A recuperação econômica da China no período pós-pandemia, que parecia estar começando a se materializar nos dois primeiros meses do ano, passou a mostrar resultados contraditórios, levando muitos especialistas a falar numa “recuperação irregular” da atividade produtiva do país.

Para se ter uma ideia, na semana passada, várias grandes corporações com presença no país asiático atribuíram o resultado fraco de sua atuação global no primeiro trimestre à recuperação econômica mais lenta do que o esperado na China. “A expectativa geral era que, após a reabertura, o mercado da China se recuperaria, mas não vimos esses sinais”, disse o presidente-executivo da Qualcomm, Cristiano Renno Amon.

Parte da euforia no começo do ano se deveu à explosão do setor de serviços logo após o fim das restrições impostas pela política oficial contra a Covid-19.

Essa retomada, no entanto, não foi registrada em outros setores, em especial pelo mercado imobiliário e pela indústria manufatureira voltada para exportação, considerados fundamentais para um crescimento sustentável da economia.

Embora seja cedo para cravar que a China não vai atingir a previsão de crescimento do PIB para 2023, estipulada em 5% pelo governo, o que parece mais seguro é acreditar numa retomada mais forte da economia do país como um todo só a partir do segundo semestre.

Alguns analistas atribuem a irregularidade no comportamento da economia do país ao “excesso de expectativa” com a rápida recuperação registrada no primeiro trimestre – quando a China registrou crescimento do PIB de 4,5% em relação ao mesmo período do ano anterior.

Muito desse crescimento refletiu o grande aumento dos gastos do consumidor nos setores de serviços - em especial com alimentação, cinema, hospedagem e turismo -, principalmente a partir do feriado do Ano Novo Lunar, que começou em 21 de janeiro. Os pedidos de autorizações de viagens para o exterior chegaram a bater recorde em Xangai.

Enquanto isso, o número de contêineres vazios esperando por mercadorias de exportação nos portos de Xangai e Shenzhen atingia um nível recorde em fevereiro – problema atribuído à crise econômica nos Estados Unidos e Europa, às voltas com inflação em alta e uma taxa de juros acima da média, o que inibe o consumo.

Passado a euforia de consumo do período pós-pandemia, o setor chinês de serviços segue aquecido.

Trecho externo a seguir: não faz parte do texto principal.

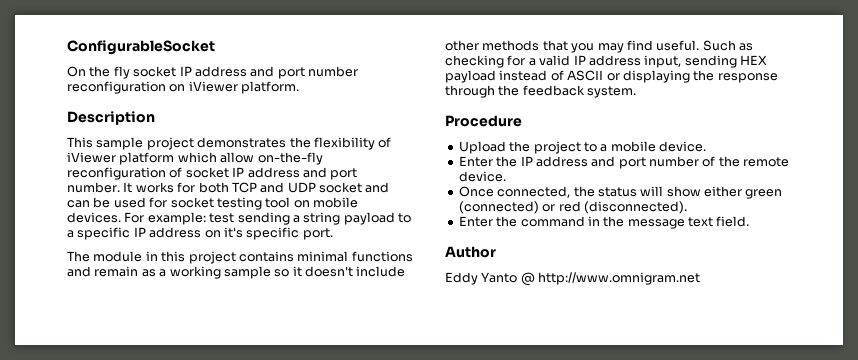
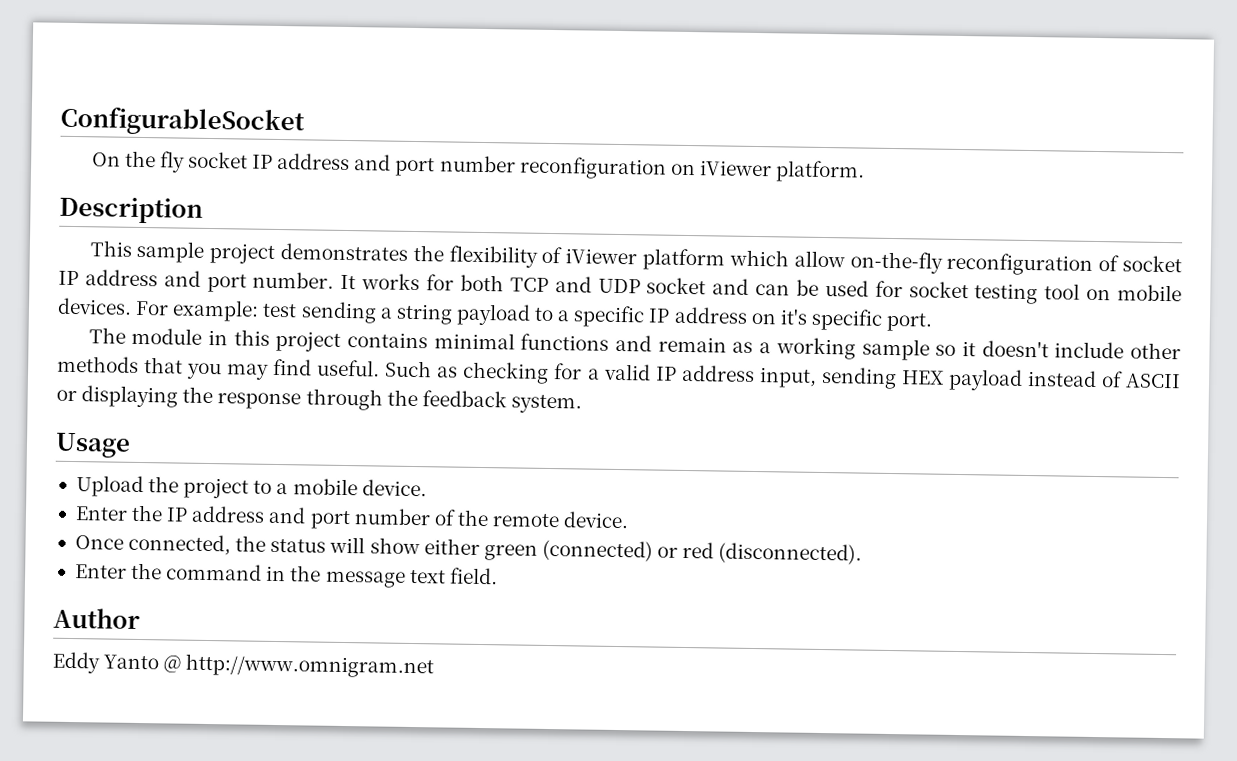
[445,115,522,127] Procedure -> [55,432,131,458] Usage

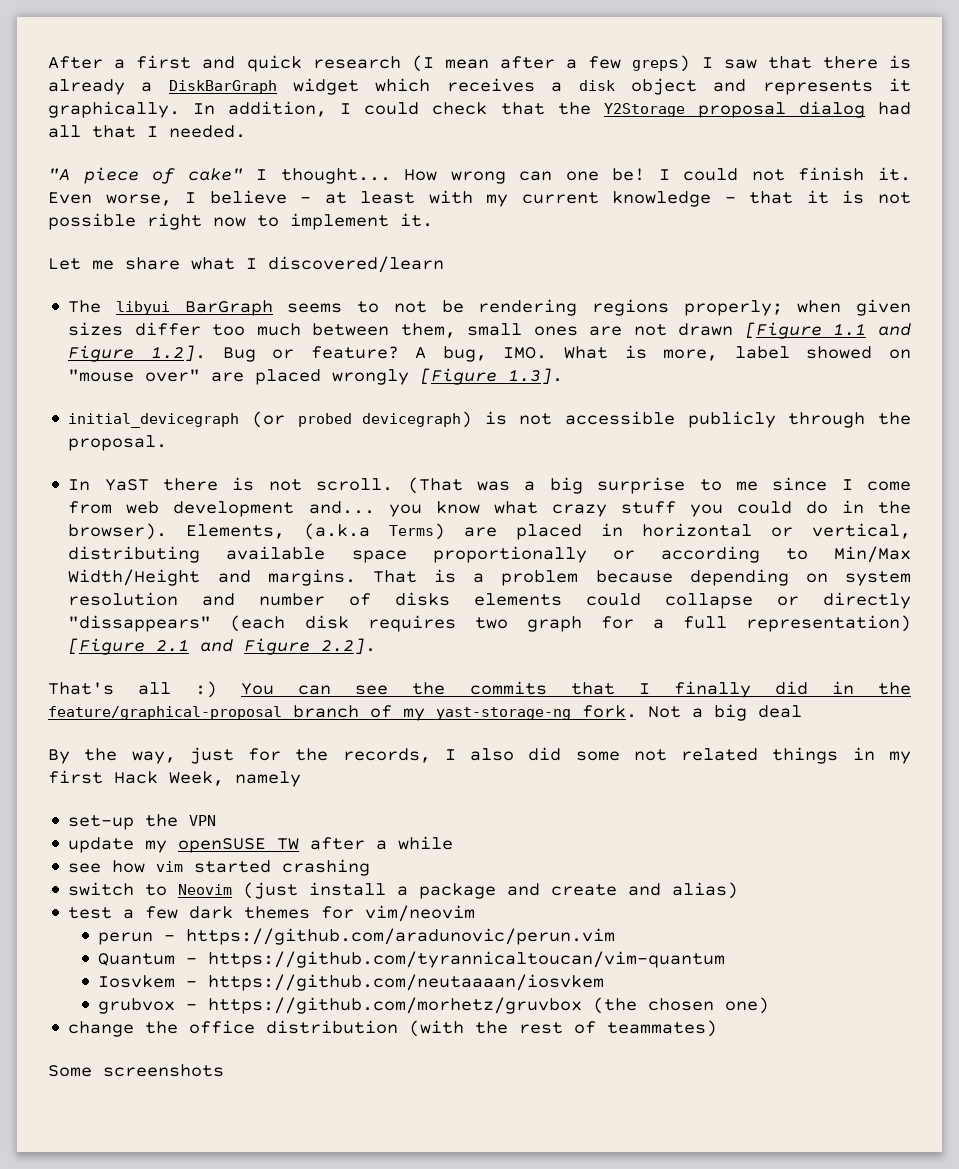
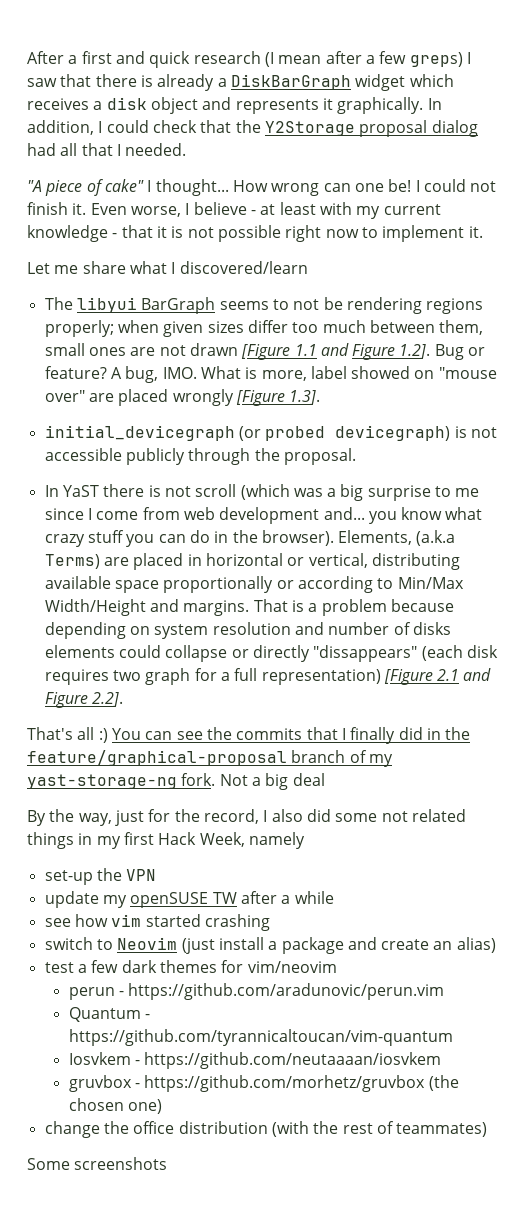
[316,477,463,494] scroll. (That -> [195,484,290,500] scroll (which
[736,501,792,514] could -> [158,534,186,543] can
[342,748,431,763] records, -> [203,809,259,824] record,
[628,883,662,896] and -> [433,941,453,950] an
[98,998,176,1014] grubvox -> [68,1075,132,1092] gruvbox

Mas é consenso que esse segmento não vai conseguir compensar a queda de produção de outros setores da economia.

Yuans na poupança

Parte da resposta do que ocorre hoje na China tem a ver com comportamento dos chineses, que passaram a ser mais cautelosos nos gastos.

No ano passado, por exemplo, em meio aos lockdowns, o aumento acentuado da poupança, que atingiu recorde histórico de 17,9 trilhões de yuans (US$ 2,589 trilhões), deveu-se em grande parte à redução dos gastos com investimento das famílias de renda média e alta em meio à desaceleração do setor imobiliário – alvo de ações do governo para controlar uma bolha imobiliária que supervalorizou os preços dos imóveis.

Uma pesquisa do Banco Popular da China (o banco central chinês) mostrou que mais de 60% dos poupadores urbanos preferem "mais poupança", enquanto apenas 16% preferem "mais investimento". Esse dado reforça que a reabertura da China dificilmente vai desencadear um fluxo de poupança para o setor de consumo.

Na prática, os chineses simplesmente não estão comprando bens – os preços de produtos nas fábricas caíram pelo sexto mês consecutivo, ou seja, ainda há produtos encalhados desde a época da pandemia.

De acordo com vários economistas, a chave para uma recuperação sustentável dos gastos do consumidor na China passa pelo aumento da renda disponível das famílias de baixa e média renda. Mas esses são os grupos mais prejudicados pela desaceleração dos investimentos imobiliários e pelo encolhimento da demanda estrangeira por produtos manufaturados chineses neste ano.

“A próxima etapa da recuperação do consumo dependerá de maior crescimento da renda e maior confiança do consumidor, o que tornará o modelo de recuperação mais sustentável”, afirma um relatório recente do Goldman Sachs.